Crossing the Line opened up lots of questions for me, and reading it I felt sad that I did not know your family story during the years when our daughters were friends. I hope it does not sound greedy to let you know that if you have any interest at all in continuing to tell the story of this story, I would love to talk with you. Your book had many moments that were important to me, but I especially appreciated your final words: "No one was left unscathed. No one." I hear that statement resonate not only through the book's characters, but also through you and me, a generation removed.
My questions include, how has this unbidden legacy affected your own life? The secrecy that enveloped your mother's and her sister's lives must have been part of the weave of your own family. Did you always know that you wanted to write this book? What made you decide to write it now? How did your family pass these stories down to you--was it a constant, or did they come out in fragments? Did you want to hear the stories? Or did you dread them? They must have been fascinating and frightening--and also deliver a weighty moral responsibility. Did you choose to share them with your kids? Was writing the book healing? Traumatizing? Both?
I also appreciated your account of repeatedly asking your grandfather how he could repeatedly, steadily risk everything--including the lives of his children. I have asked that same question my entire life. I hear your grandfather's response to you--that he had no choice--and the episode in which he rows the spies while weak with fever attests to his fierce sense of duty. But I wonder, what other hypotheses do you have to account for his moral compass and bravery? He is shown going to church--was religious faith an important component of his strength?
The book is a generous gift to the world, complete in itself. Please do let me know if you would like to extend its conversation, but I want to be clear that you owe nothing else to me, your curious reader.

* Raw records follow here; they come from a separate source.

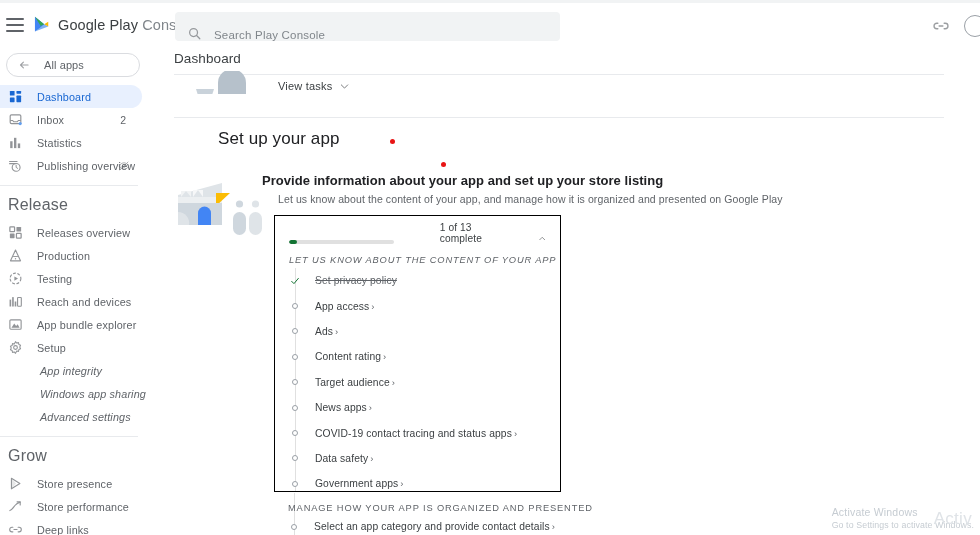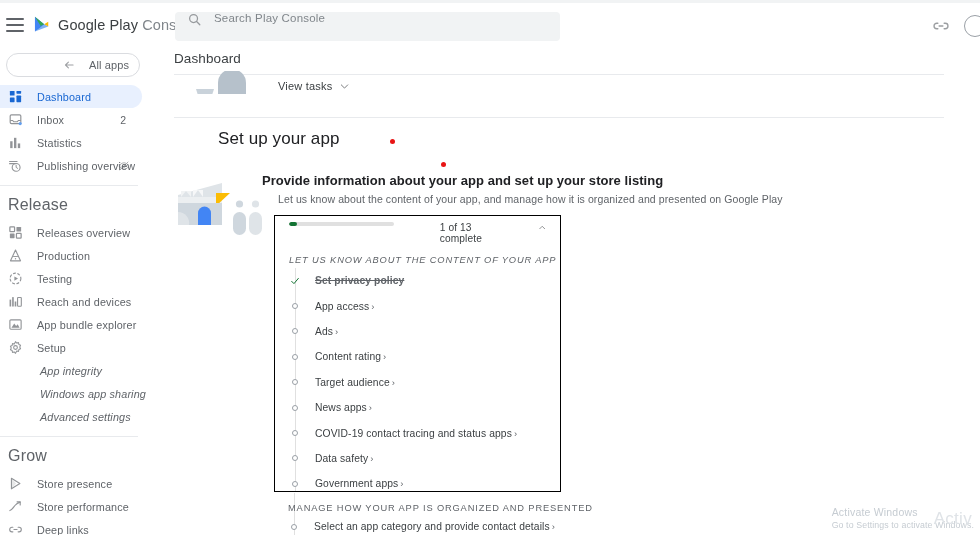--- a/index.html
+++ b/index.html
@@ -42,21 +42,21 @@
   .brand-text {
     font-size: 14.5px; letter-spacing: .1px; white-space: nowrap;
   }
   .brand-text .b1 { color: #3c4043; font-weight: 500; }
   .brand-text .b2 { color: #80868b; font-weight: 400; }
 
   .search-wrap {
     position: absolute; left: 175px; top: 9px;
     width: 385px; height: 29px;
     background: #f1f3f4; border-radius: 4px;
-    display: flex; align-items: flex-start; padding: 0 12px;
+    display: flex; align-items: flex-end; padding: 0 12px;
     cursor: text;
   }
   .search-icon { width: 15px; height: 15px; flex: none; opacity: .62; }
   .search-ph { font-size: 11.5px; color: #80868b; margin-left: 12px; letter-spacing: .2px; }
 
   .header-right {
     position: absolute; right: -6px; top: 12px;
     display: flex; align-items: center; gap: 14px;
   }
   .hicon { width: 18px; height: 18px; opacity: .62; cursor: pointer; }
@@ -69,21 +69,21 @@
   
   .sidebar {
     position: absolute; left: 0; top: 47px; width: 148px; height: 488px;
     background: #ffffff;
     overflow: hidden;
   }
   .allapps {
     margin: 6px 8px 8px 6px; height: 24px;
     border: 1px solid #dadce0; border-radius: 14px;
     display: flex; align-items: center; padding: 0 10px;
-    cursor: pointer; background: #fff; justify-content: flex-end;
+    cursor: pointer; background: #fff;
   }
   .allapps .arrow { width: 14px; height: 14px; opacity: .6; flex: none; }
   .allapps .lbl { font-size: 11px; color: #5f6368; margin-left: 13px; letter-spacing: .1px; }
 
   .nav-item {
     display: flex; align-items: center; height: 23px;
     padding-left: 8px; margin: 0 6px 0 0;
     border-radius: 0 12px 12px 0;
     cursor: pointer; position: relative;
   }
@@ -147,21 +147,21 @@
 
   
   .task-panel {
     position: absolute; left: 126px; top: 168px;
     width: 287px; height: 277px;
     border: 1.5px solid #000000;
     background: #ffffff;
     overflow: hidden;
   }
   .progress-row {
-    display: flex; align-items: flex-start; height: 22px;
+    display: flex; align-items: flex-end; height: 22px;
     padding: 0 14px; margin-top: 6px; gap: 28px;
   }
   .pbar {
     width: 137px; height: 4px; border-radius: 2px; background: #e0e0e0;
     position: relative; overflow: hidden;
   }
   .pbar .fill { position: absolute; left: 0; top: 0; bottom: 0; width: 11%; background: #137333; border-radius: 2px; }
   .pcount { font-size: 10.2px; color: #3c4043; margin-left: 18px; letter-spacing: .1px; }
   .collapse-chev { width: 11px; height: 11px; margin-left: 11px; opacity: .75; cursor: pointer; }
 
@@ -182,21 +182,21 @@
   .dot-ring {
     width: 6px; height: 6px; border-radius: 50%;
     border: 1px solid #9aa0a6; background: #ffffff;
   }
   .check-ico { width: 10px; height: 10px; }
   .task-row .tlbl {
     font-size: 10.3px; color: #3c4043; margin-left: 14px; letter-spacing: .1px;
     white-space: nowrap;
   }
   .task-row .tlbl .caret { color: #5f6368; margin-left: 2px; font-size: 9.5px; }
-  .task-row.done .tlbl { text-decoration: line-through; color: #5f6368; font-weight: bold; }
+  .task-row.done .tlbl { text-decoration: line-through; color: #5f6368; }
 
   .group-label2 {
     position: absolute; left: 140px; top: 456px;
     font-size: 9.3px; color: #5f6368; letter-spacing: .85px;
   }
   .tail-row {
     position: absolute; left: 140px; top: 474px;
     display: flex; align-items: center; cursor: pointer;
   }
   .tail-rail {

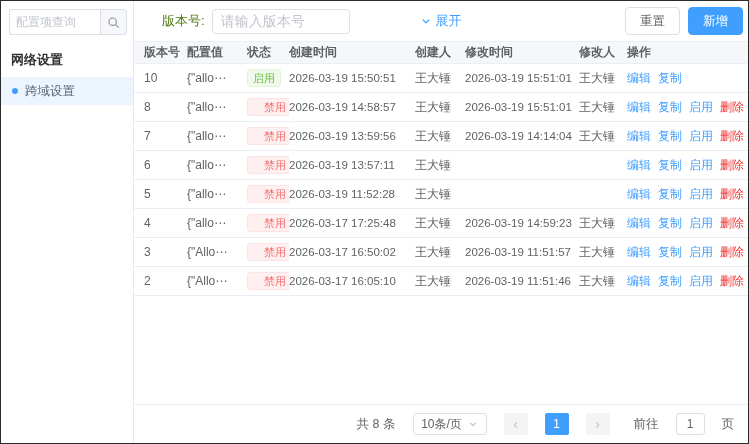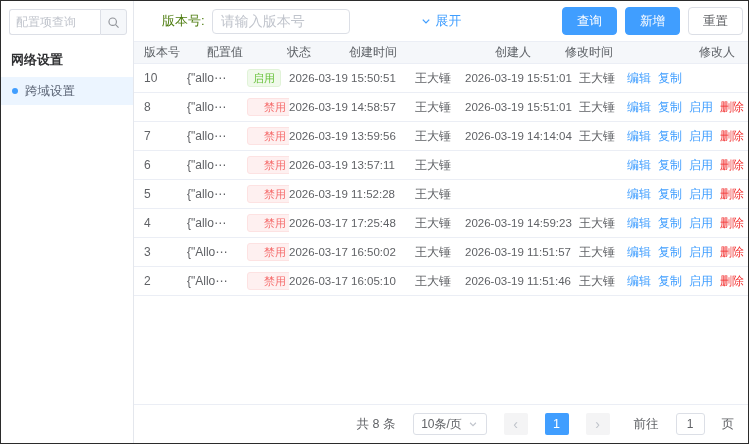--- a/index.html
+++ b/index.html
@@ -54,21 +54,21 @@
 
   
   .table { border-top:1px solid #ebeef5; }
   .tr {
     display:grid;
     grid-template-columns:43px 60px 42px 126px 50px 114px 48px minmax(0,1fr);
     align-items:center; padding-left:10px;
     height:29px; border-bottom:1px solid #ebeef5;
     font-size:12px; color:#606266; white-space:nowrap;
   }
-  .tr.thead { height:22px; background:#f5f7fa; font-weight:400; color:#5d6166;gap:20px; }
+  .tr.thead { height:22px; background:#f5f7fa; font-weight:700; color:#5d6166; }
   .td { overflow:hidden; text-overflow:clip; }
   .td.date { font-size:11.5px; }
   .tag {
     display:inline-block; height:18px; line-height:16px; padding:0 5px;
     font-size:11px; border-radius:3px; border:1px solid;
   }
   .tag.success { color:#67c23a; background:#f0f9eb; border-color:#e1f3d8; }
   .tag.danger  { color:#f56c6c; background:#fef0f0; border-color:#fde2e2;padding-left:16px; }
   .ops { display:flex; gap:7px; padding-right:17px; overflow:visible; }
   .op { color:#409eff; text-decoration:none; cursor:pointer; }
@@ -129,23 +129,22 @@
       <input class="version-input" type="text" placeholder="请输入版本号" style="">
       <a class="expand-link">
         <span>
           <svg width="11" height="11" viewBox="0 0 12 12">
             <polyline points="2.5,4 6,7.5 9.5,4" fill="none" stroke="currentColor" stroke-width="1.4"></polyline>
           </svg>
         </span>
         <span>展开</span>
       </a>
       <div class="btns">
-        <button class="btn primary">查询</button>
+        <button class="btn plain">重置</button>
         <button class="btn primary">新增</button>
-        <button class="btn plain">重置</button>
       </div>
     </div>
 
     <div class="table">
       <div class="tr thead">
         <div class="td">版本号</div>
         <div class="td">配置值</div>
         <div class="td">状态</div>
         <div class="td">创建时间</div>
         <div class="td">创建人</div>

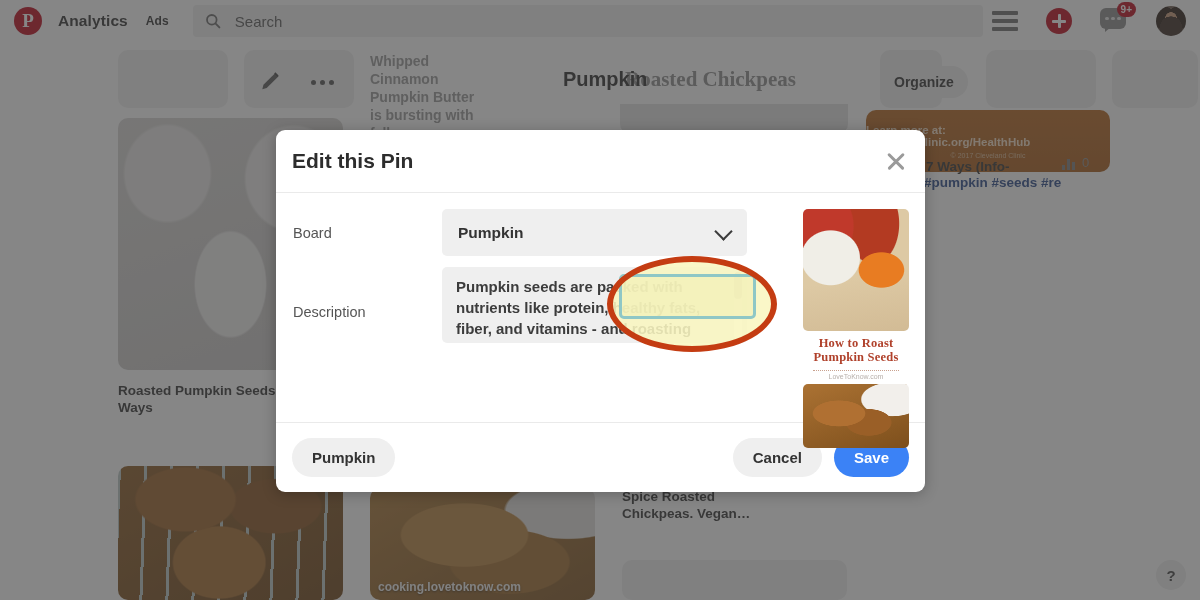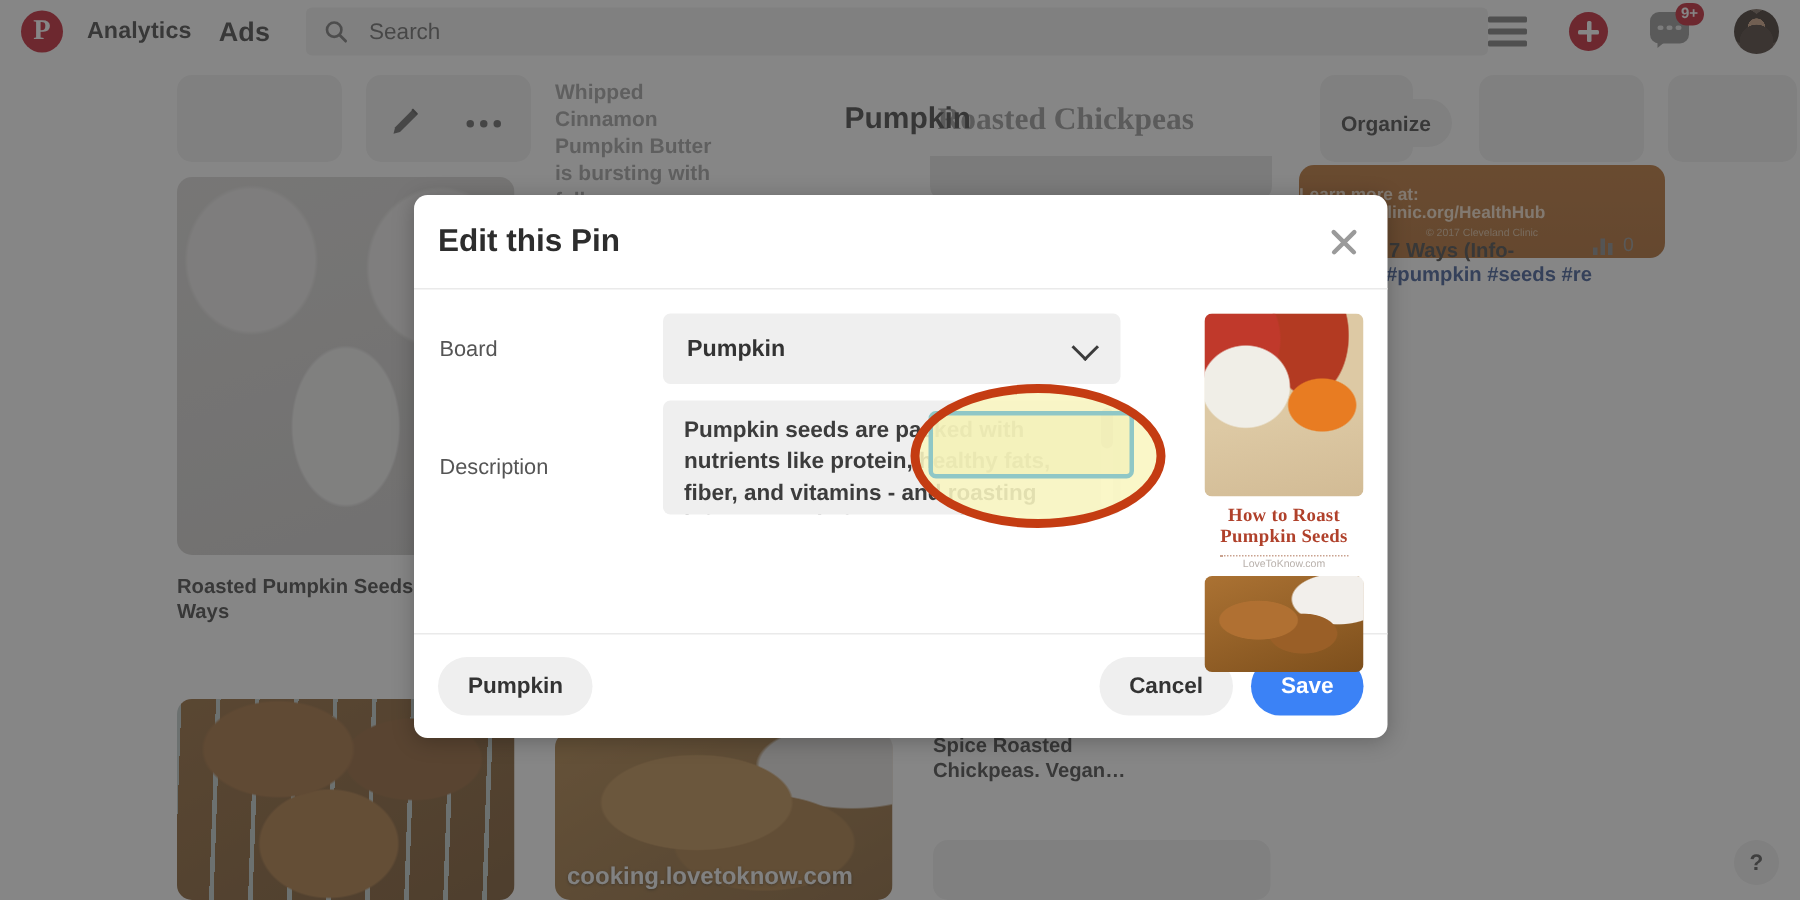--- a/index.html
+++ b/index.html
@@ -22,21 +22,21 @@
     width: 28px; height: 28px; border-radius: 50%;
     background: #bd081c; margin-left: 14px;
     display: flex; align-items: center; justify-content: center;
     color: #fff; font-weight: bold; font-size: 19px;
     font-family: "Liberation Serif", serif;
   }
   .hdr-link {
     margin-left: 16px; font-size: 15.5px; font-weight: bold; color: #333;
     letter-spacing: .1px;
   }
-  .hdr-link.sm { font-size: 18px; font-weight: bold; margin-left: 18px; }
+  .hdr-link.sm { font-size: 12px; font-weight: bold; margin-left: 18px; }
   .searchbar {
     margin-left: 24px; width: 790px; height: 32px; border-radius: 4px;
     background: #efefef; display: flex; align-items: center;
   }
   .search-ico { margin-left: 12px; width: 16px; height: 16px; color: #6b6b6b; }
   .search-ph { margin-left: 14px; font-size: 15px; color: #5a5a5a; }
   .hdr-right { margin-left: auto; display: flex; align-items: center; gap: 0; }
   .hamburger { width: 26px; margin-right: 28px; display: flex; flex-direction: column; gap: 4px; }
   .hamburger i { display: block; height: 4px; background: #6f6f6f; border-radius: 1px; }
   .plus-btn {
@@ -135,21 +135,21 @@
       radial-gradient(ellipse at 60% 22%, #a8917f 0 30%, rgba(0,0,0,0) 31%),
       linear-gradient(165deg, #9a8273, #5d4234);
   }
   .orangecard {
     background: linear-gradient(#b5651f, #a85c1b);
     display: flex; flex-direction: column; align-items: center; justify-content: center;
   }
   .orangecard .l1 { font-size: 11.5px; color: #f3ddc6; font-weight: bold; }
   .orangecard .l2 { font-size: 7px; color: #d9b896; margin-top: 4px; }
   .src-tag {
-    position: absolute; bottom: 6px; left: 8px; font-size: 16px; color: #f2f2f2;
+    position: absolute; bottom: 6px; left: 8px; font-size: 12px; color: #f2f2f2;
     font-weight: bold; text-shadow: 0 1px 2px rgba(0,0,0,.5);
   }
   .barchart { position: absolute; display: flex; align-items: flex-end; gap: 2px; height: 14px; }
   .barchart s { width: 3px; background: #7c7c7c; }
   .analytics-zero { position: absolute; font-size: 13px; color: #8a8a8a; }
 
   .help-btn {
     position: absolute; right: 14px; bottom: 10px; width: 30px; height: 30px;
     border-radius: 50%; background: #eeeeee; color: #444;
     display: flex; align-items: center; justify-content: center;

Again, thank you for bringing this important story to us.
Done good kid. Finished reading “Crossing The Line” by your distant cousin. Once I started, couldn’t stop. Elizabeth is right about the parallels to today’s society. Hitler gave his supporters Swastika armbands. Trump gives his MAGA hats. Hitler’s scapegoat: Jews Trump’s: Immigrants Hitler shut down & eliminated government employees - Trump is attempting to do same. Hitler & Trump’s revenge mentality drives their actions. It just continues . . . Thank you, Jon, for suggesting this historically based, extremely well-written novel. I can only hope that our country deviates from this pattern.